We found that GPI was more frequently used in patients with ticagrelor (35.0% vs. 23.9%, P < 0.001), which was complicated with a higher incidence of multivessel disease (61.1% vs. 54.0%, P < 0.001). Nonetheless, the number of stents, along with the reference vessel diameter, were both comparable between the two groups. Radial access was more commonly applied in ticagrelor-treated patients (95.5% vs. 85.5%, P < 0.001). For other medications in the ticagrelor group, more patients received statins (96.1% vs. 84.9%, P < 0.001), while a fewer were treated with β-blockers (75.5% vs. 79.4%, P = 0.008).

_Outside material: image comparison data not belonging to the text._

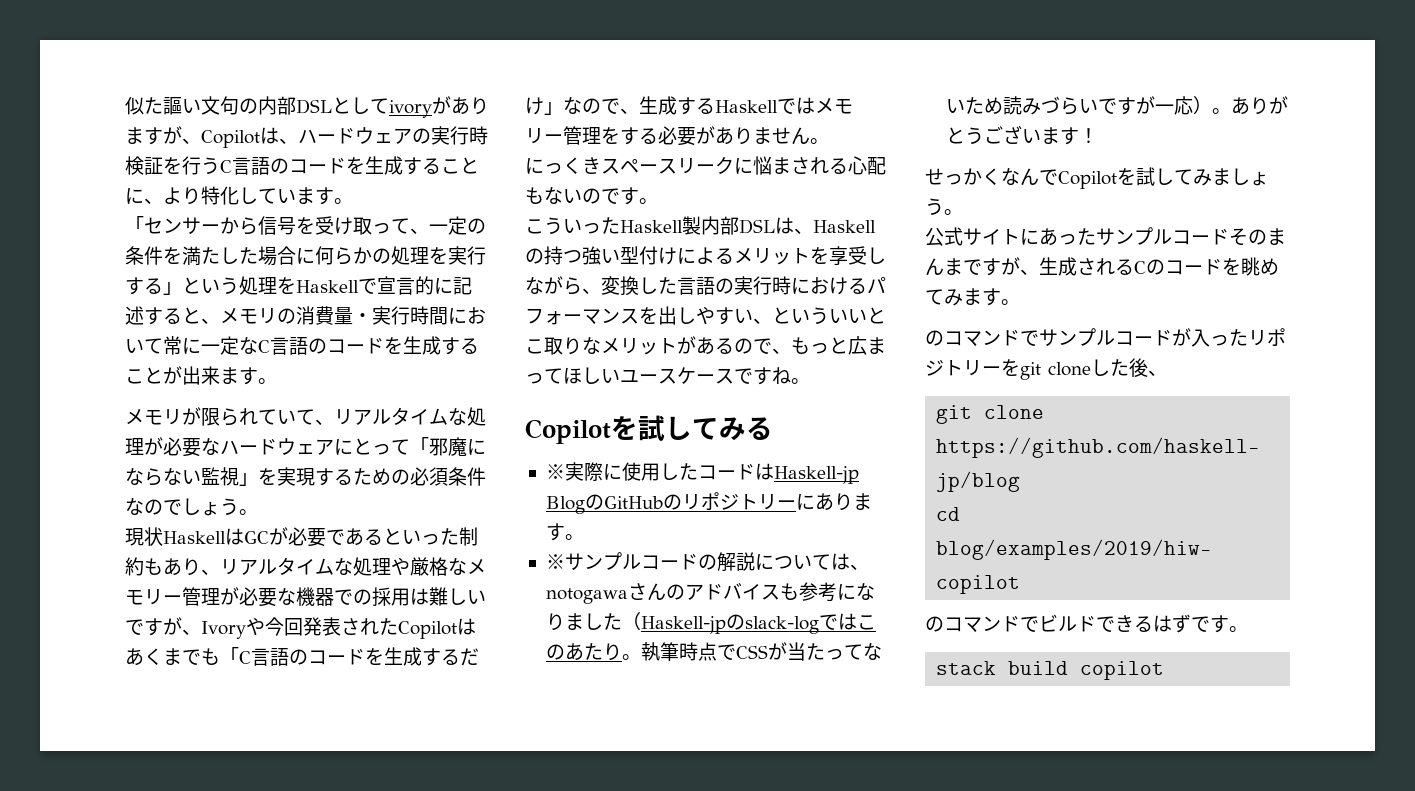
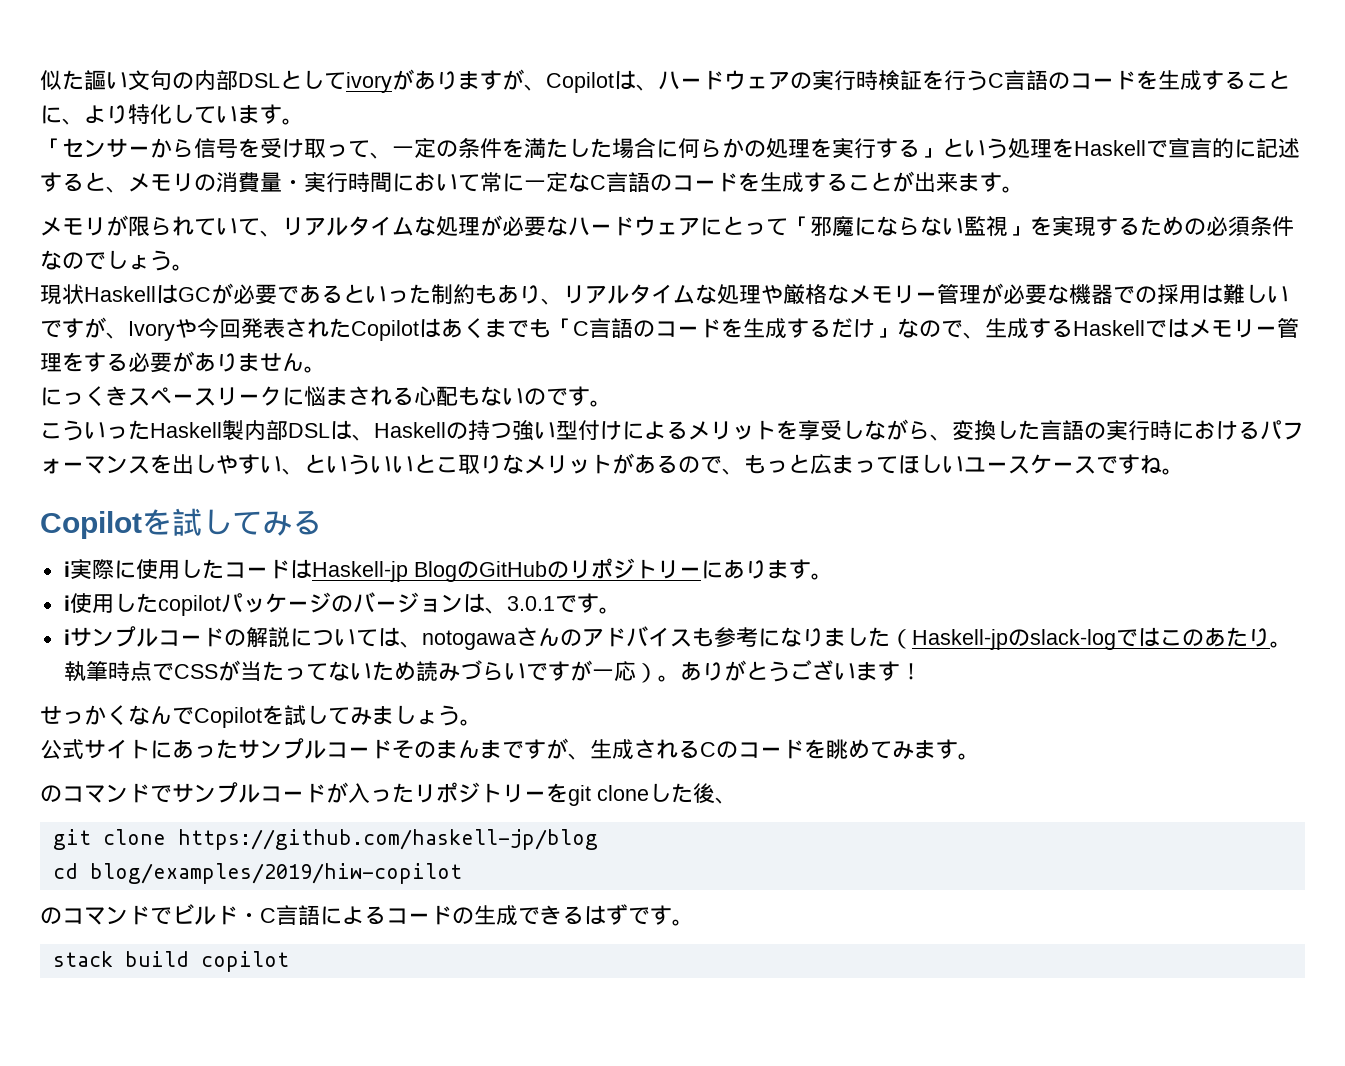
- ※実際に使用したコードはHaskell-jp BlogのGitHubのリポジトリーにあります。
+ ℹ実際に使用したコードはHaskell-jp BlogのGitHubのリポジトリーにあります。
- ※サンプルコードの解説については、notogawaさんのアドバイスも参考になりました（Haskell-jpのslack-logではこのあたり。
+ ℹ使用したcopilotパッケージのバージョンは、3.0.1です。
+ ℹサンプルコードの解説については、notogawaさんのアドバイスも参考になりました（Haskell-jpのslack-logではこのあたり。
- のコマンドでビルドできるはずです。
+ のコマンドでビルド・C言語によるコードの生成できるはずです。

There were 1578 and 779 patients in the clopidogrel and ticagrelor groups after PSM, respectively, and the clinical characteristics were well matched, with the exception of a higher level of eGFR in the ticagrelor group. However, the proportion of patients with an eGFR below 60 ml/min was comparable after PSM between the two groups. Although there was a significant difference in aspirin use and the loading dose, both were comparable between the two treatment groups.
One-year clinical outcomes in patients treated with ticagrelor versus clopidogrel
As shown in Table 2, among the unmatched population, the primary end-point of NACE was higher in patients in the ticagrelor group (5.3% vs. 4.1%, P = 0.116). Ticagrelor treatment did not significantly influence the risk of the composite endpoints of MACCE (ticagrelor vs. clopidogrel: 3.1% vs. 3.2%, P = 0.842) or its individual components (P > 0.05). Whereas ticagrelor significantly increased major bleeding risk defined as BARC3–5 (0.8% vs. 0.3%, P = 0.037), as well as BARC2–5 (1.0% vs. 0.4%, P = 1.022) and all bleeding (2.3% vs. 1.0%, P < 0.001).
Table 2.
The 1-year clinical outcomes of the study population before and after PSM, n (%)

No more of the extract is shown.